**RECORDED INFORMATION**
☆ ☆ ☆
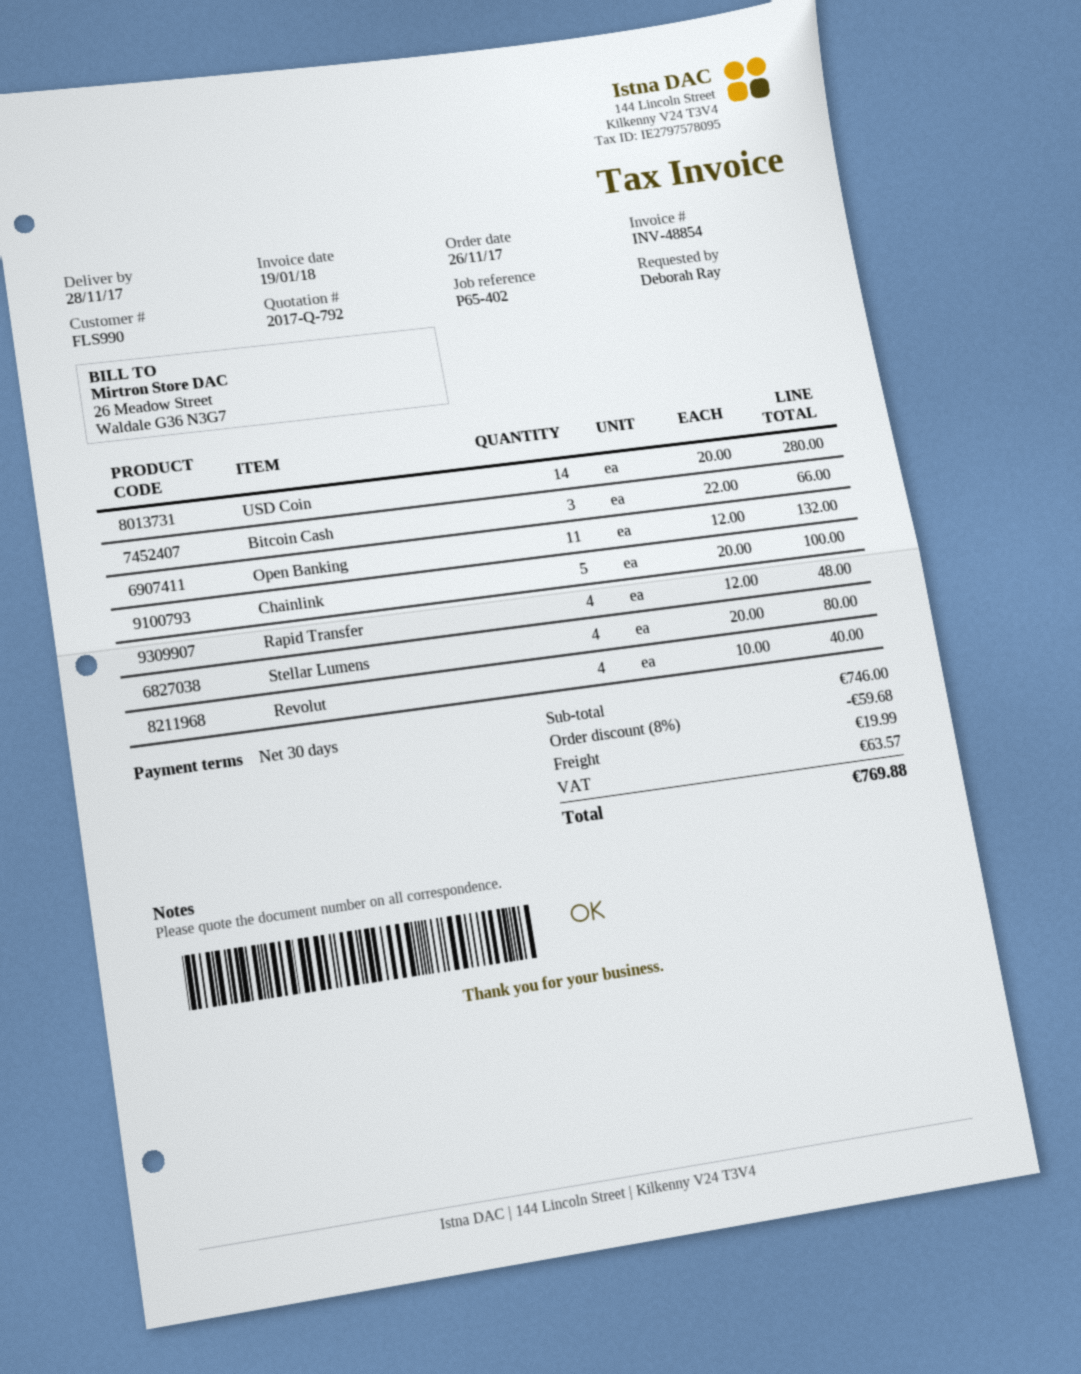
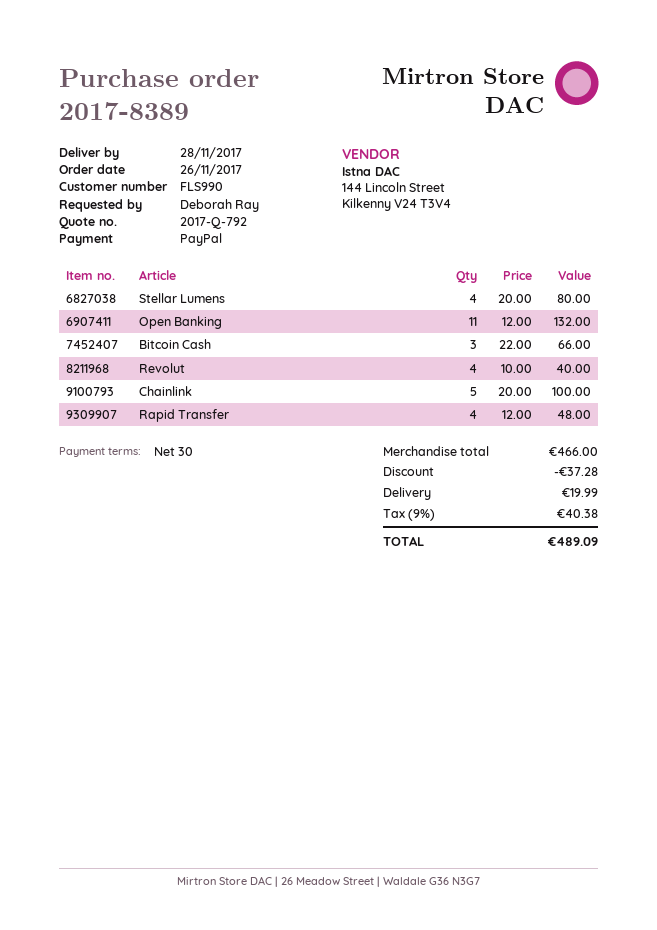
USD Coin: 14 x 20.00 = 280.00 -> none
subtotal: 746.00 -> 466.00
discount: 59.68 -> 37.28
tax: 63.57 -> 40.38
total: 769.88 -> 489.09

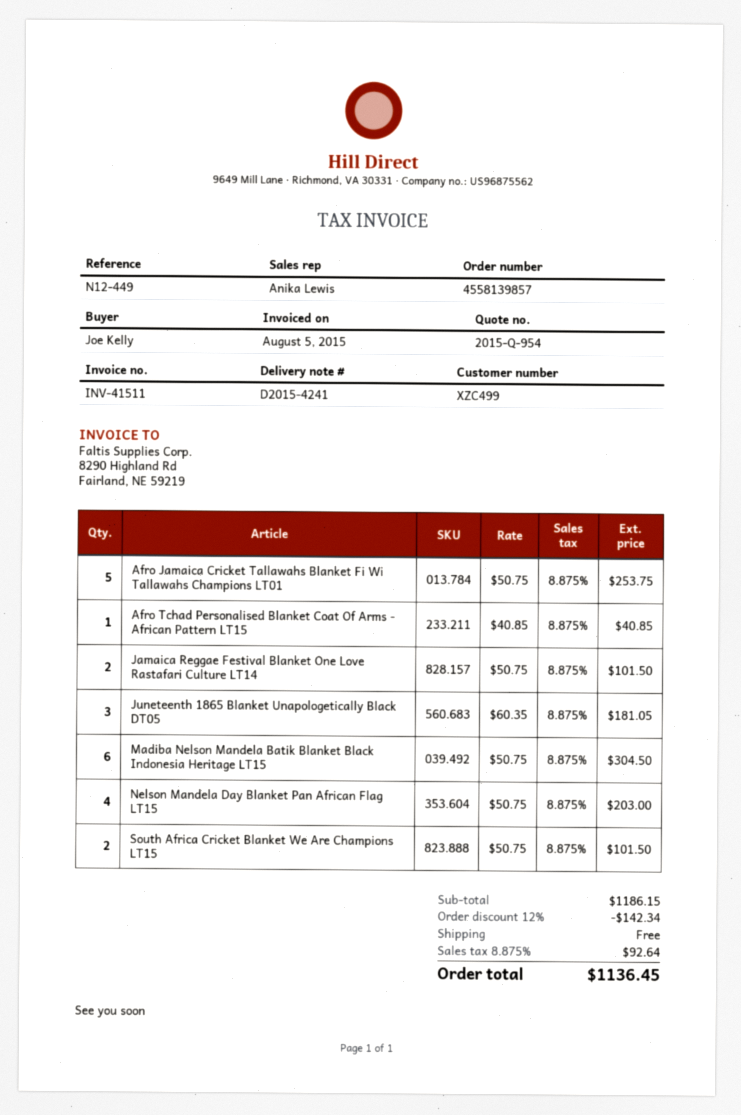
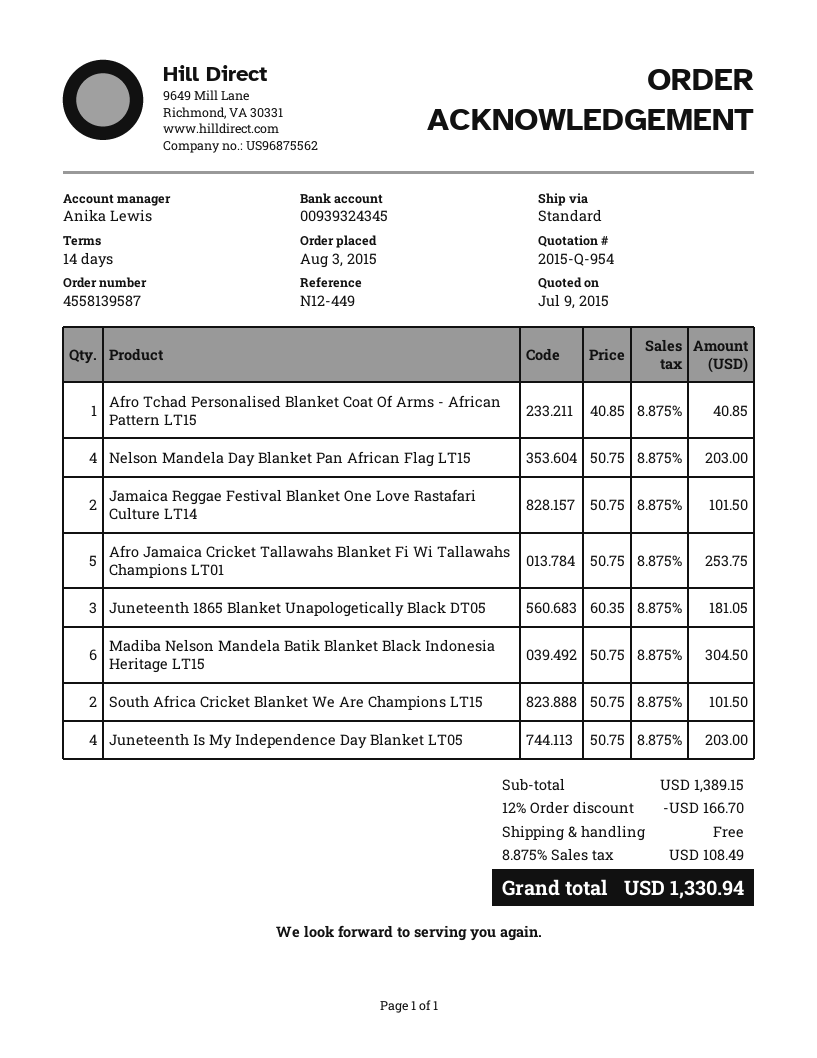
order number: 4558139857 -> 4558139587
Juneteenth Is My Independence Day Blanket LT05: none -> 4 x 50.75 = 203.00
subtotal: 1186.15 -> 1389.15
discount: 12% = 142.34 -> 12% = 166.70
tax: 8.875% = 92.64 -> 8.875% = 108.49
total: 1136.45 -> 1330.94

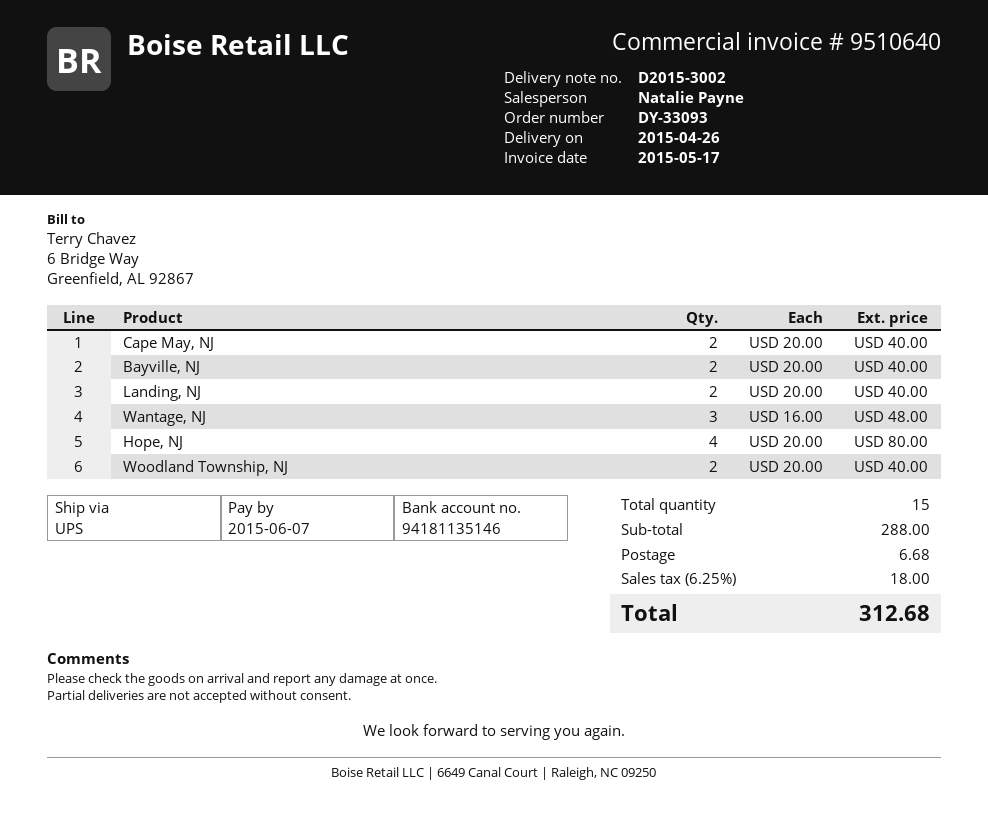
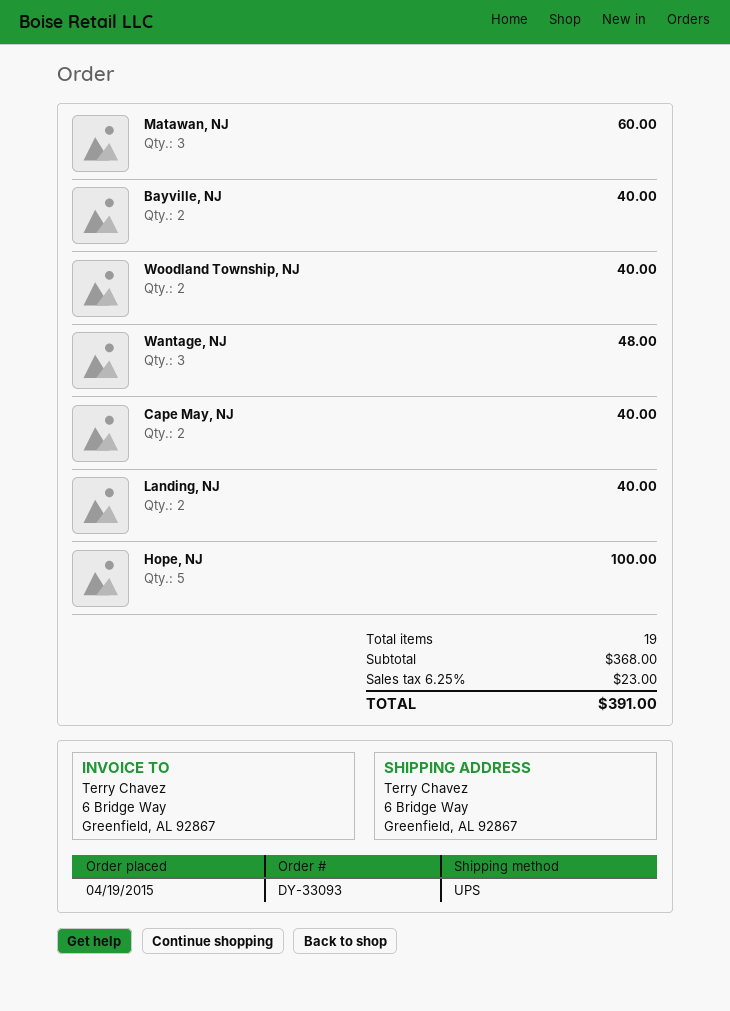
Hope, NJ: 4 for 80.00 -> 5 for 100.00
Matawan, NJ: none -> 3 for 60.00
total quantity: 15 -> 19
subtotal: 288.00 -> 368.00
shipping: 6.68 -> none
tax: 6.25% = 18.00 -> 6.25% = 23.00
total: 312.68 -> 391.00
☆ ☆ ☆
**WHAT THE TASK ASKS**
Each of the lines above should be transcribed exactly; no image is to be copied.

**EXERCISE OUTPUT**
USD Coin: 14 x 20.00 = 280.00 -> none
subtotal: 746.00 -> 466.00
discount: 59.68 -> 37.28
tax: 63.57 -> 40.38
total: 769.88 -> 489.09

order number: 4558139857 -> 4558139587
Juneteenth Is My Independence Day Blanket LT05: none -> 4 x 50.75 = 203.00
subtotal: 1186.15 -> 1389.15
discount: 12% = 142.34 -> 12% = 166.70
tax: 8.875% = 92.64 -> 8.875% = 108.49
total: 1136.45 -> 1330.94

Hope, NJ: 4 for 80.00 -> 5 for 100.00
Matawan, NJ: none -> 3 for 60.00
total quantity: 15 -> 19
subtotal: 288.00 -> 368.00
shipping: 6.68 -> none
tax: 6.25% = 18.00 -> 6.25% = 23.00
total: 312.68 -> 391.00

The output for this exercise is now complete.